American audio engineer

David R. "Fergie" Ferguson (born July 2, 1962, in Nashville, Davidson County, Tennessee) is an American recording engineer.

== Career ==
Ferguson's career began in 1980 when "Cowboy" Jack Clement hired him as a runner at Clement's Cowboy Arms Hotel and Recording Spa, in Nashville, Tennessee, where Ferguson worked as an engineer after a couple of years. It was while working at Clement's studio in 1982 that Ferguson first met Johnny Cash. Other artists that Ferguson worked with in the 1980s included Charley Pride, Eddy Arnold, Marty Stuart, and rock-n-roll band U2. Ferguson appeared as himself in U2's 1988 film, Rattle and Hum, and portrayed his mentor and once real-life boss, Jack Clement in the 1989 biographical drama film Great Balls of Fire! about Jerry Lee Lewis.

In the 1990s and 2000s, Ferguson worked as the engineer on Johnny Cash's Grammy Award-winning American Recordings albums produced by Rick Rubin, beginning with American Recordings (1994) and continuing through American VI: Ain't No Grave (2010).

Ferguson has also engineered or produced recordings for such artists as folk music artist John Prine, bluegrass music artist Mac Wiseman, Sturgill Simpson, Tyler Childers, and the Del McCoury Band. and many others.

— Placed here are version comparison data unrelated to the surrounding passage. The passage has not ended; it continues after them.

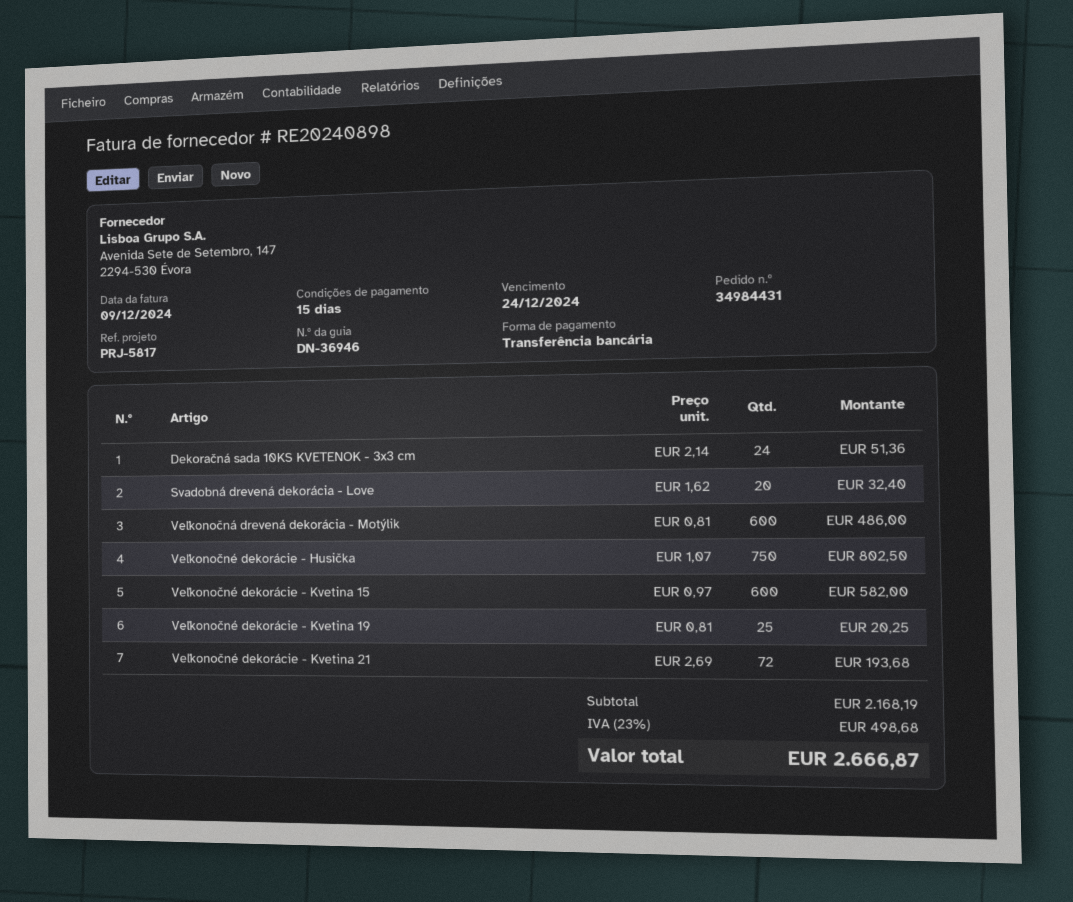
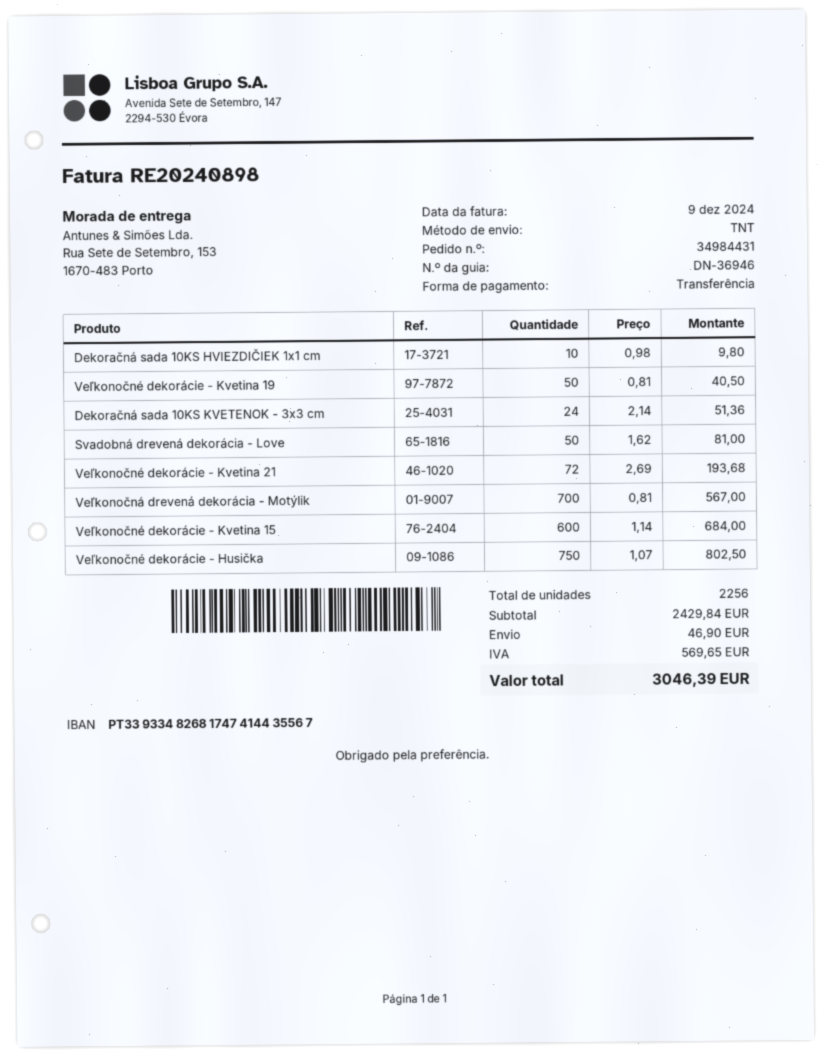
Svadobná drevená dekorácia - Love: 20 x 1.62 = 32.40 -> 50 x 1.62 = 81.00
Veľkonočná drevená dekorácia - Motýlik: 600 x 0.81 = 486.00 -> 700 x 0.81 = 567.00
Veľkonočné dekorácie - Kvetina 15: 600 x 0.97 = 582.00 -> 600 x 1.14 = 684.00
Veľkonočné dekorácie - Kvetina 19: 25 x 0.81 = 20.25 -> 50 x 0.81 = 40.50
Dekoračná sada 10KS HVIEZDIČIEK 1x1 cm: none -> 10 x 0.98 = 9.80
subtotal: 2168.19 -> 2429.84
shipping: none -> 46.90
tax: 498.68 -> 569.65
total: 2666.87 -> 3046.39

In 2012, he went on tour with Swedish singer-songwriter Anna Ternheim for whom he recorded her album The Night Visitor.

In April 2020, Years, a collaborative album between John Anderson, Dan Auerbach, and David Ferguson was released. In 2021, Ferguson recorded "The Housebuilding Song" for Rockstar Games' album The Music of Red Dead Redemption 2: The Housebuilding EP, a collection of tracks from the game Red Dead Redemption 2.

==The Butcher Shoppe Studio==
In 1994, Furguson partnered with singer-songwriter John Prine to establish the Butcher Shoppe, a recording studio located next to a former meat packing plant on the Cumberland River in the Germantown neighborhood of Nashville, Tennessee. The Butcher Shoppe hosted recording sessions for such notable Americana artists as Tyler Childers, Margo Price, and Sturgill Simpson as well as Irish band Lúnasa. The studio was forced to close in 2020 when the property was sold, and Ferguson began operating a home recording studio.

==Personal life==
Ferguson resides in nearby Goodlettsville, Tennessee, near his boyhood home.